Martin lived in Lehrberg, in southeast Germany; he and his relatives were the only Jews living among the thousand other residents of this tranquil agricultural village. Over the course of the previous day, the Nazis had carried out a series of brutal, coordinated attacks against Jews across Germany. But Martin wasn’t aware of that yet.

This widespread campaign of malevolence would forever become known as Kristallnacht, the “Night of Broken Glass,” so called because of the mounds of glass shards from broken windows that littered the streets after thousands of synagogues and Jewish-owned homes, businesses, and hospitals were looted and destroyed. The violence began after a teenage boy in Paris fatally shot a German embassy official—an act of retaliation, as his parents had been expelled from Germany, along with thousands of other Polish Jewish immigrants. Using the shooting in Paris as a pretext for a long-planned roundup of Jews, Nazi storm troopers took to the streets on the night of November 9.

Twenty-year-old Martin had recently returned to Lehrberg, his childhood home, from Munich, where he had been working as a tailor. Munich was the city in which Hitler rose to power and the national headquarters of the Nazi Party. Martin had seen Hitler numerous times; when his motorcade sped through the streets, everyone on the sidewalks was expected to stand at attention and snap a stiff right arm in a “Heil Hitler” salute. If Martin heard the Führer’s motorcade approaching, or even saw groups of marchers waving Nazi flags, he tried to be as inconspicuous as possible, slipping away or ducking into a side alley.

Earlier that year, Hitler had become aware that his motorcade regularly passed a large synagogue on its way to party headquarters. On the Führer’s orders, the congregation was given less than a day to remove its books and valuables; a few days later, the site was a newly paved parking lot. Martin’s boss, an older Jew, had finally seen enough. He fled to Italy, leaving Martin jobless and with no choice but to return home to Lehrberg.

The pounding on the front door did not stop but became louder and more menacing. By the time Martin reached the door it was in danger of being kicked in. He opened it to four storm troopers of the Sturmabteilung (SA), in matching brown shirts with red and black swastika armbands, who pushed him aside and rushed in, though at six foot two Martin towered over them.
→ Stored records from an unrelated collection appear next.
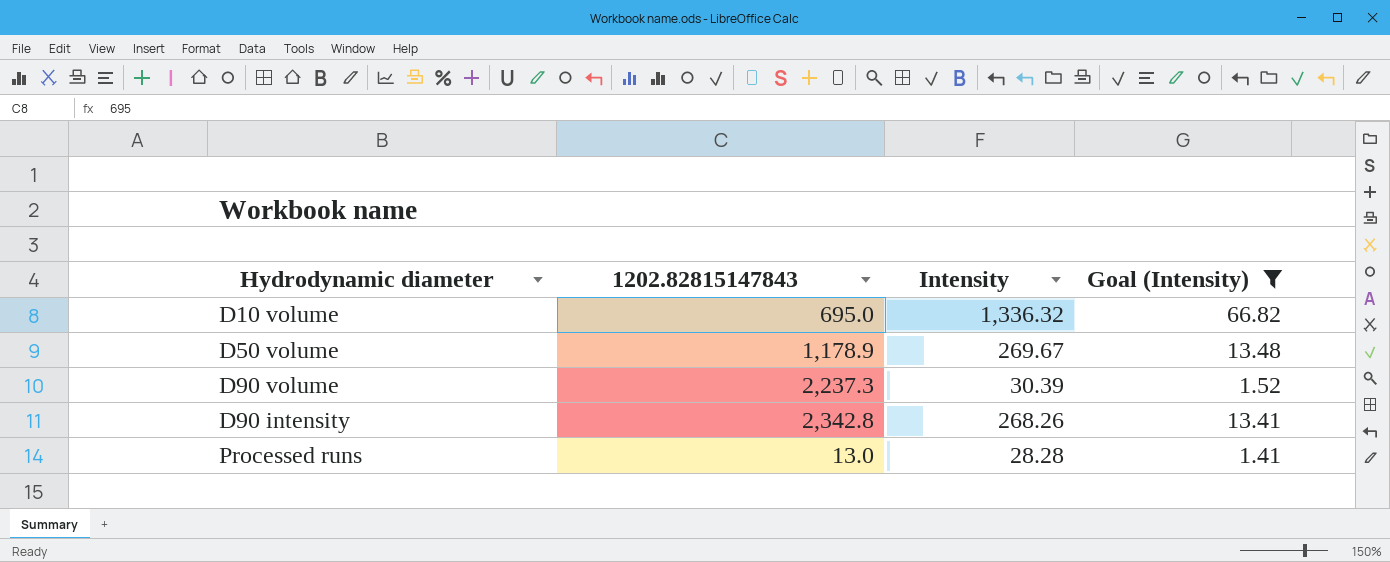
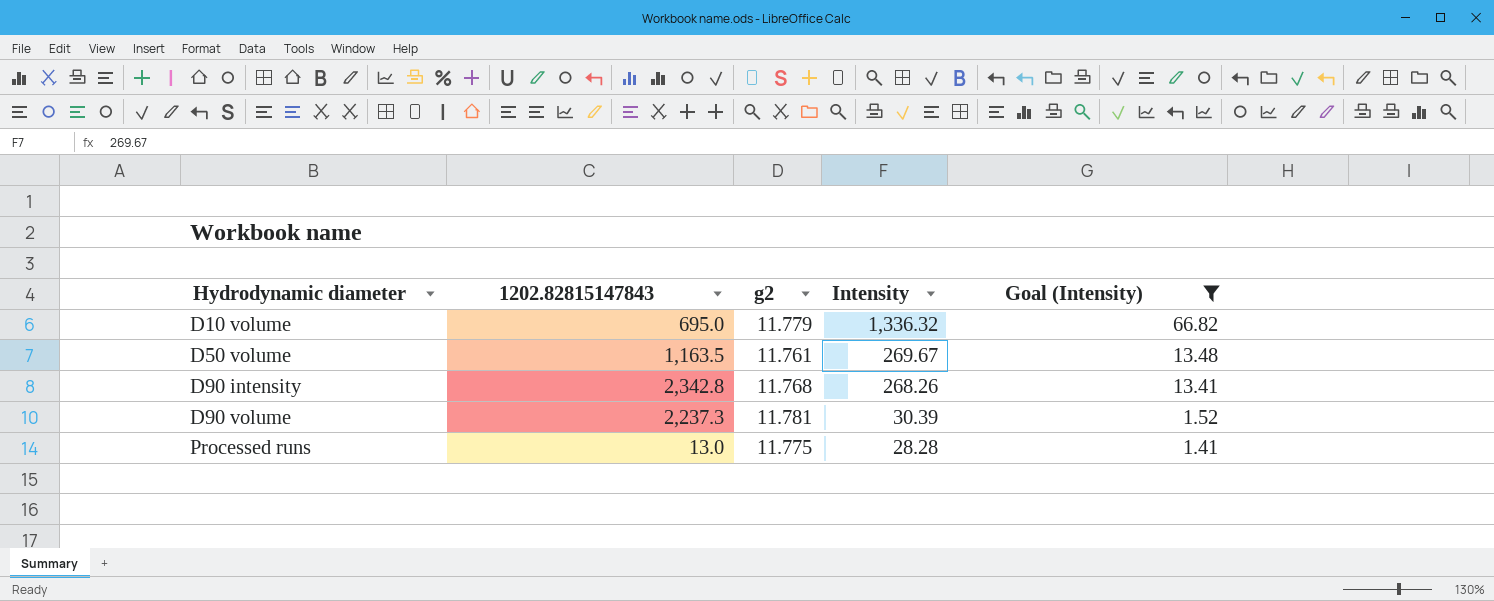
row order: none -> Hydrodynamic diameter ascending
column g2 | position: none -> 3
D50 volume | 1202.82815147843: 1,178.9 -> 1,163.5

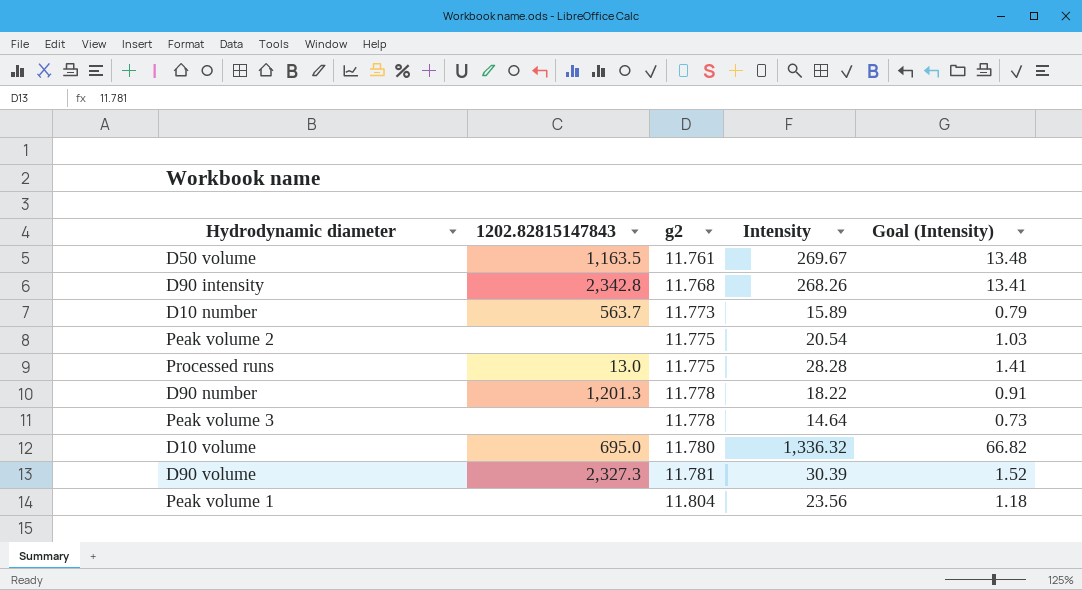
filter: Goal (Intensity) >= 1.41 -> none
row order: Hydrodynamic diameter ascending -> g2 ascending
D10 volume | g2: 11.779 -> 11.780
D90 volume | 1202.82815147843: 2,237.3 -> 2,327.3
Without giving a reason, the SA men searched the house—helping themselves to an expensive camera—then took Martin into custody along with his uncle, Julius Laub, who had been managing the family’s textile store next door since his sister, Ida—Martin’s widowed mother—passed away two years before. She had run the store following the death of Martin’s father from a heart attack fifteen years earlier. The SA men also arrested the housekeeper, the only other resident in the house. At the same time, other SA men were picking up Martin’s aunt Gitta and her three children, who lived nearby.

They were all driven five miles to an outdoor sports arena in the town of Ansbach, where they joined sixty other Jewish men, women, and children. The terrified group huddled in the bleachers for the rest of the icy night, shivering from fear and the chill of the blustery winds. Conversing softly with the others, Martin learned that the synagogue in Ansbach had been set ablaze, local Jewish homes vandalized, and Jewish men beaten. When Martin and some others asked the SA men what was going to happen next, they didn’t seem to know. They had only been ordered to arrest all the local Jews.
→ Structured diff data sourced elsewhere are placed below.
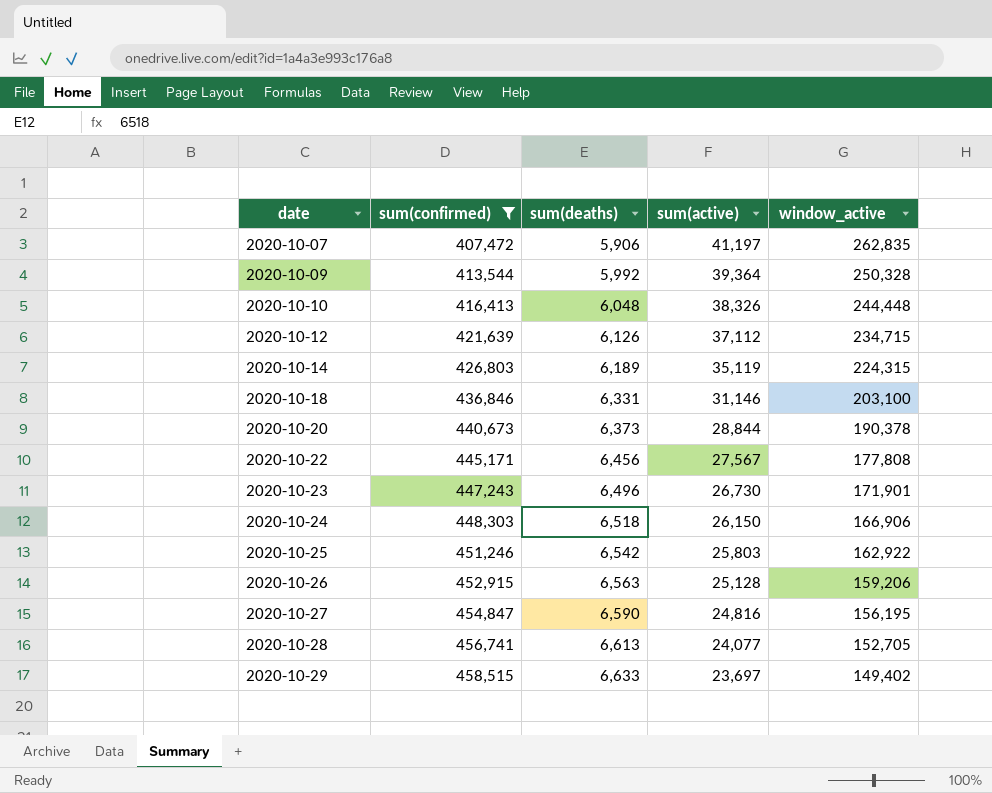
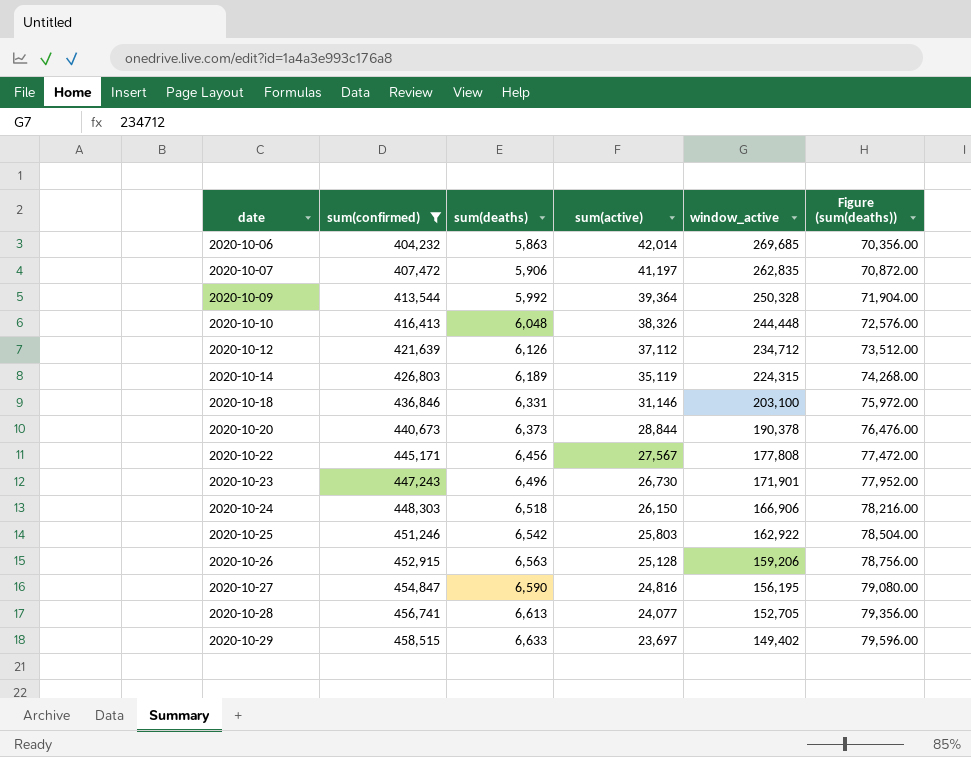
column Figure (sum(deaths)) | formula: none -> [sum(deaths)] * 12
row 2020-10-06: none -> 404,232 | 5,863 | 42,014 | 269,685 | 70,356.00
2020-10-12 | window_active: 234,715 -> 234,712

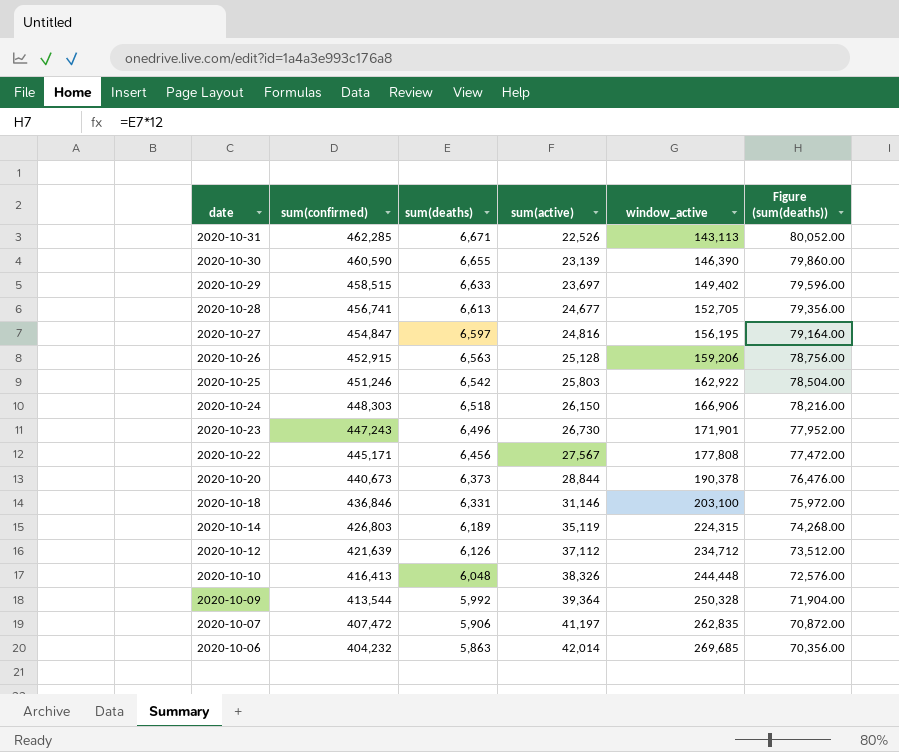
filter: sum(confirmed) <= 458,515 -> none
row order: date ascending -> date descending
2020-10-28 | sum(active): 24,077 -> 24,677
2020-10-27 | sum(deaths): 6,590 -> 6,597
2020-10-27 | Figure (sum(deaths)): 79,080.00 -> 79,164.00

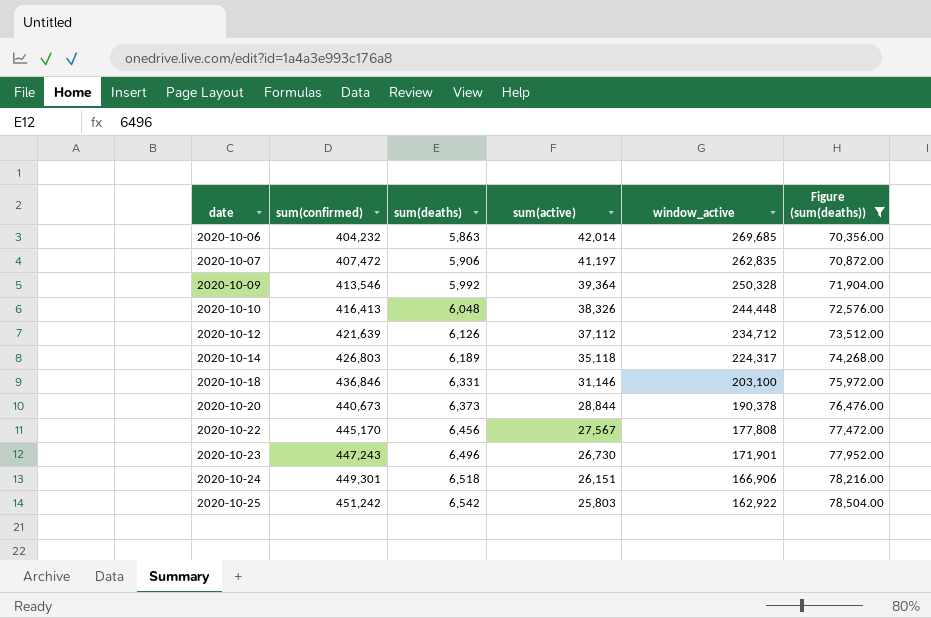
filter: none -> Figure (sum(deaths)) <= 78,504.00
row order: date descending -> date ascending
2020-10-09 | sum(confirmed): 413,544 -> 413,546
2020-10-14 | sum(active): 35,119 -> 35,118
2020-10-14 | window_active: 224,315 -> 224,317
2020-10-22 | sum(confirmed): 445,171 -> 445,170
2020-10-24 | sum(confirmed): 448,303 -> 449,301
2020-10-24 | sum(active): 26,150 -> 26,151
2020-10-25 | sum(confirmed): 451,246 -> 451,242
The following afternoon, at about 3 P.M., the women and children, as well as men over the age of fifty-five, were released without explanation. Martin, his uncle, and about fifteen other men remained in custody. They were marched to the local prison, an old, primitive structure, and locked up in a single cell. There was no running water or toilet—only a metal “honey bucket”—and the food was primitive and scarce. After two days in these cramped quarters, they were sent to Nuremberg, thirty miles away.

The Nuremberg district prison was filled nearly to capacity. Several hundred Sudeten Germans, ethnic Germans from Czechoslovakia, had also been arrested after raising opposition to Germany’s annexation of the Sudetenland, where three million ethnic Germans lived, two months earlier. The local Jews picked up during Kristallnacht—about a hundred in total from Nuremberg—were locked inside the prison gym, which had been furnished only with bare mattresses on the floor. Martin’s group joined them.

Most of the guards were older men accustomed to dealing with hardened criminals, not political prisoners, and they seemed overwhelmed by the crowded conditions. They did their duty and nothing more, which meant the prisoners were largely left alone. An inmate crew brought food from the kitchen to distribute among the prisoners, and at one point everyone was allowed to take a shower in a communal washroom, which had a row of multiple showerheads. The prisoners were let out of the locked gym in small groups for an hour a day; they could pace circles in the prison yard only after it had been cleared of Aryan prisoners so they would avoid contact with the Jews.

Within a week, some of the Jewish prisoners were released, Martin’s uncle among them. The decisions about who got out and who did not were utterly mysterious to Martin and everyone else. While some of the guards revealed that they had received the release orders from the local Gestapo, none of the feared secret police had shown up at the prison, and no prisoners had been questioned. By December 22—six weeks after Martin’s arrest—nine of his original group remained. On that day, guards thundered down the corridor, announcing that they were being moved to the Dachau concentration camp.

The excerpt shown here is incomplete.